Le Chevalier d'Eon
à l’ordre de la loi et du roi me prouve que la grâce du Seigneur a frappé votre cœur, lui dit l’archevêque. Votre changement du mal en bien vous deviendra utile et glorieux devant Dieu et les hommes.
— Hélas Monseigneur, répondit d’Éon, je ne sais ce que j’ai fait à Dieu qui ne m’a pas donné un cœur de femme. Aujourd’hui je sens bien qu’il est plus avantageux pour moi d’être une bonne fille qu’un mauvais garçon, mais si je n’eusse pas eu la passion des armes et du cheval, je ne serais jamais devenu capitaine des dragons [...] chevalier de Saint-Louis, ministre plénipotentiaire de France [...] mais à force de combattre à pied ou à cheval, à force de travailler jour et nuit, je suis devenu une espèce de comte de Broglie bon au poil et à la plume pour le service secret et public de Louis XV selon sa volonté, sa direction et son bon plaisir. Je ne suis plus aujourd’hui qu’une pauvre demoiselle suivant à la piste les femmes de la cour et du palais de la reine à Versailles, où je vais demeurer incessamment pour mon gain ou pour ma perte. Tel est mon sort présent et à venir que j’estime autant qu’un billet de la loterie royale [...]. Je vois que tout le bonheur ou le malheur qui est venu au-devant de moi à ma rencontre dès ma jeunesse ne m’est arrivé que par la permission de la Providence et que cette Providence est la suprême intelligence qui conduit toutes choses. Il est certain qu’il faut s’abandonner à Dieu, mais qu’il ne faut pas s’attendre tellement à la Providence [sic] qu’on ne fasse rien de son côté. »

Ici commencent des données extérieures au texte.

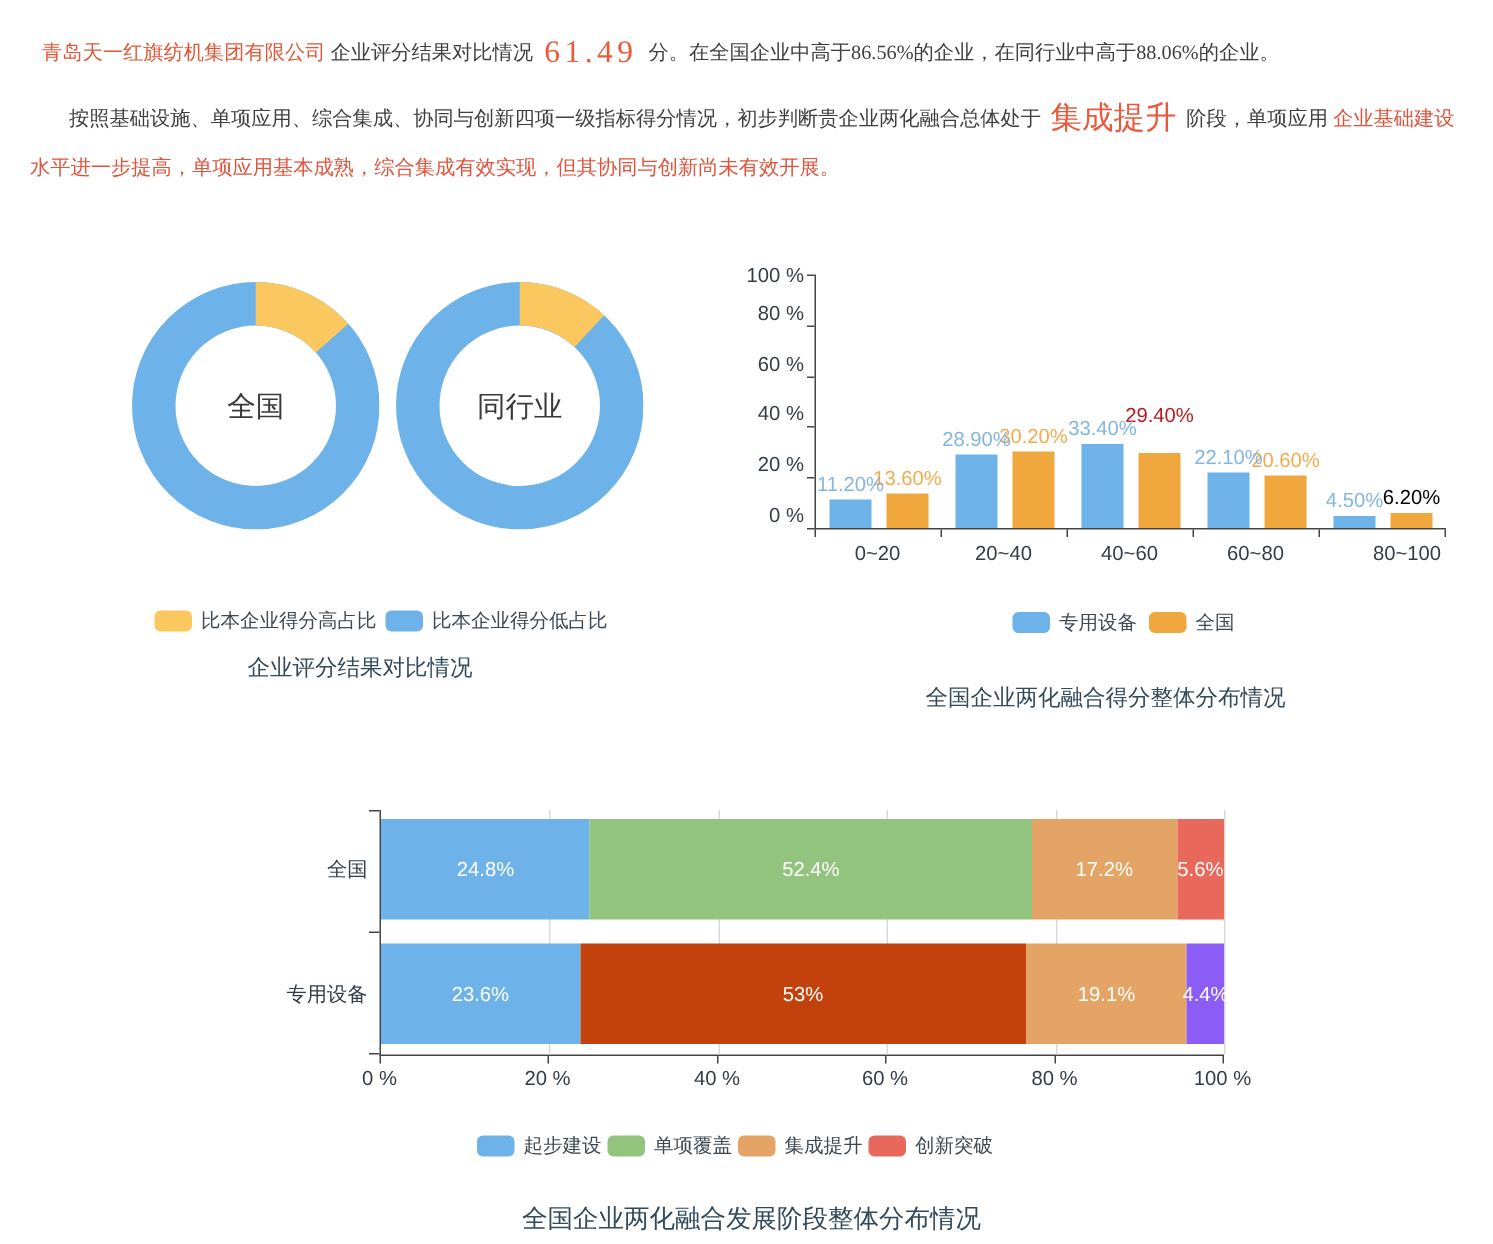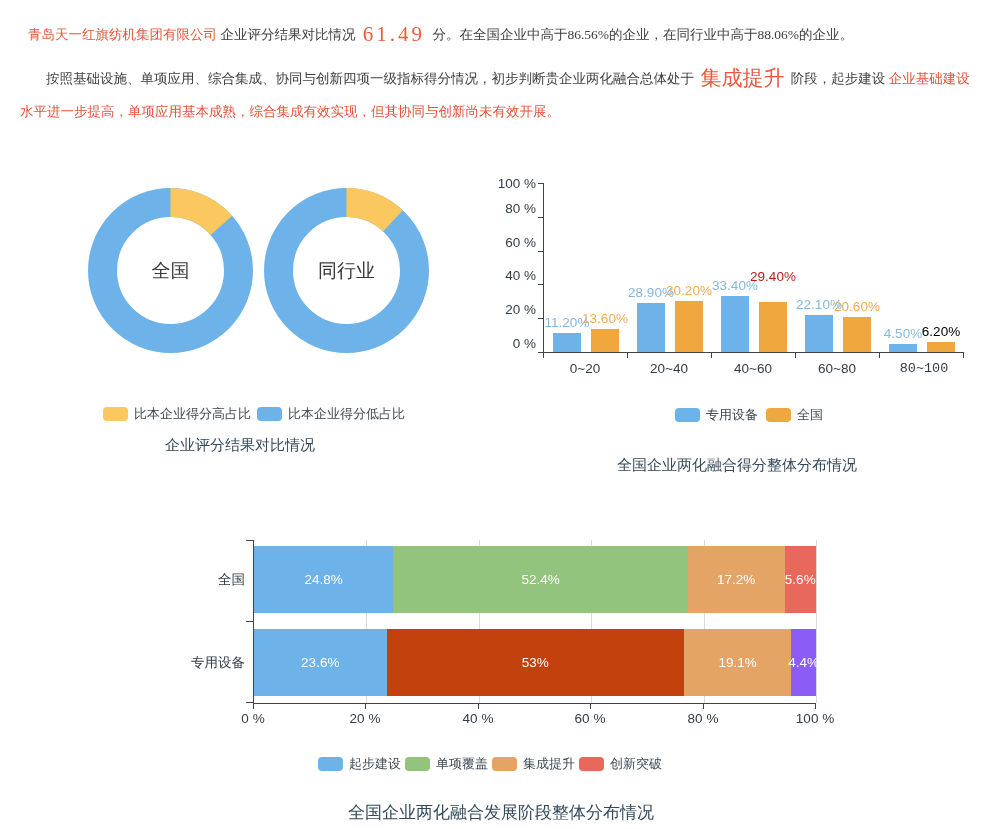"阶段，起步建设" span.t-dark { text: 起步建设 -> 单项应用 }
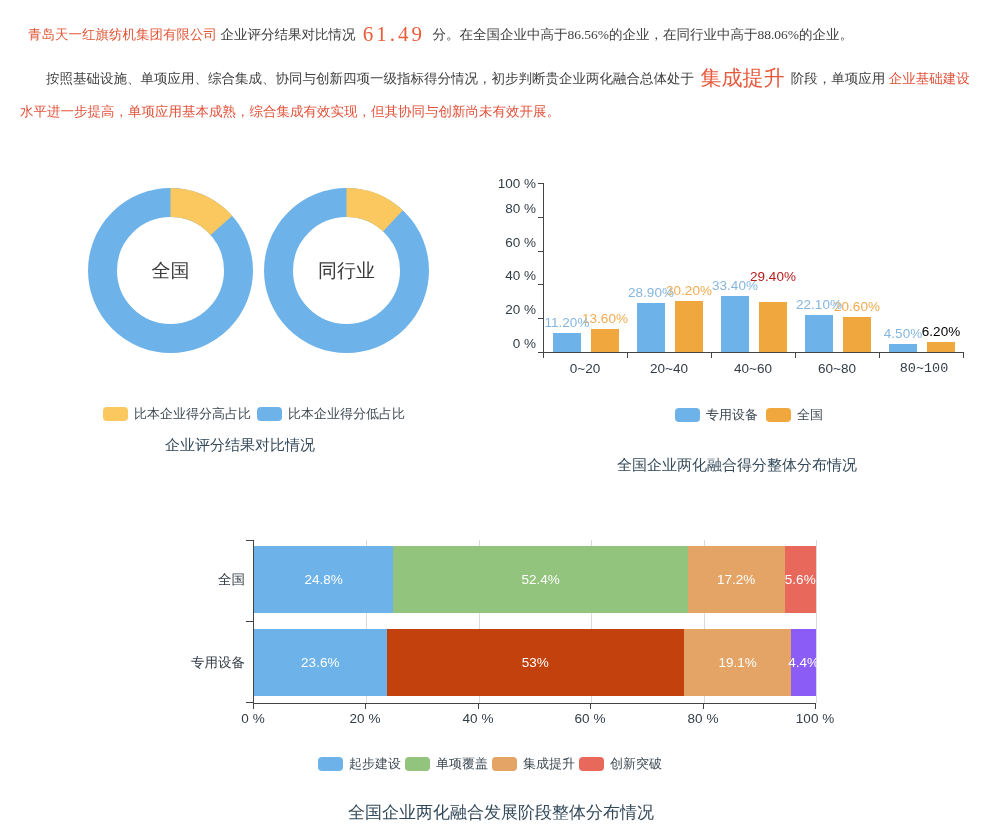"80~100" span.xlab { font-family: Liberation Mono, monospace -> none; left: 444px -> 458px }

Après s’être gratté la tête et passé longuement la main sur le visage, l’archevêque répondit : « Les œuvres de la grâce sont aussi admirables que celles de la nature et la moindres des œuvres de la nature est plus parfaite que celles de l’art. À l’œuvre, on connaît l’ouvrier, mais pour cela il faut trouver la simplicité de l’esprit unie à la force de la foi pour travailler sans cesse à l’œuvre de son salut [...]. Loin de désespérer de son salut, il faut toujours l’espérer en s’humiliant et en le demandant à Dieu par la prière et les mérites de Notre-Seigneur. Sachant qu’il vaut mieux pour vous souffrir pour le bien que pour le mal, résistez donc à toutes tentations par votre fermeté dans la foi, sachant aussi que les mêmes souffrances s’accomplissent en la personne de vos sœurs répandues dans les monastères et dans le monde et qu’ainsi elles vous sont communes [...]. Nous devons rester chacun à notre poste comme une sentinelle à l’armée jusqu’à ce qu’il plaise à Dieu de nous relever pour nous appeler à lui {241} . »
Les termes de cette conversation que d’Éon rappelle dans ses mémoires ne sont sans doute pas ceux qui ont été prononcés, mais ils contribuent (quoique modestement) à éclairer le cheminement intérieur du héros. Il sait qu’il ment à l’archevêque en se faisant passer pour ce qu’il n’est pas. Le poids de l’imposture s’ajoute au trouble profond qui a dû toujours être le sien quant à sa véritable identité sexuelle. Il est difficile d’imaginer le bouleversement intérieur de ce bon chrétien qui refuse de vivre dans le péché, mais qui s’y investit totalement. Aussi, tout en faisant des efforts extraordinaires pour se persuader qu’il appartient au genre qui n’est pas le sien, il réinterprète la religion catholique d’une façon très personnelle, en essayant de concilier grâce et prédestination afin de se persuader qu’il peut faire son salut.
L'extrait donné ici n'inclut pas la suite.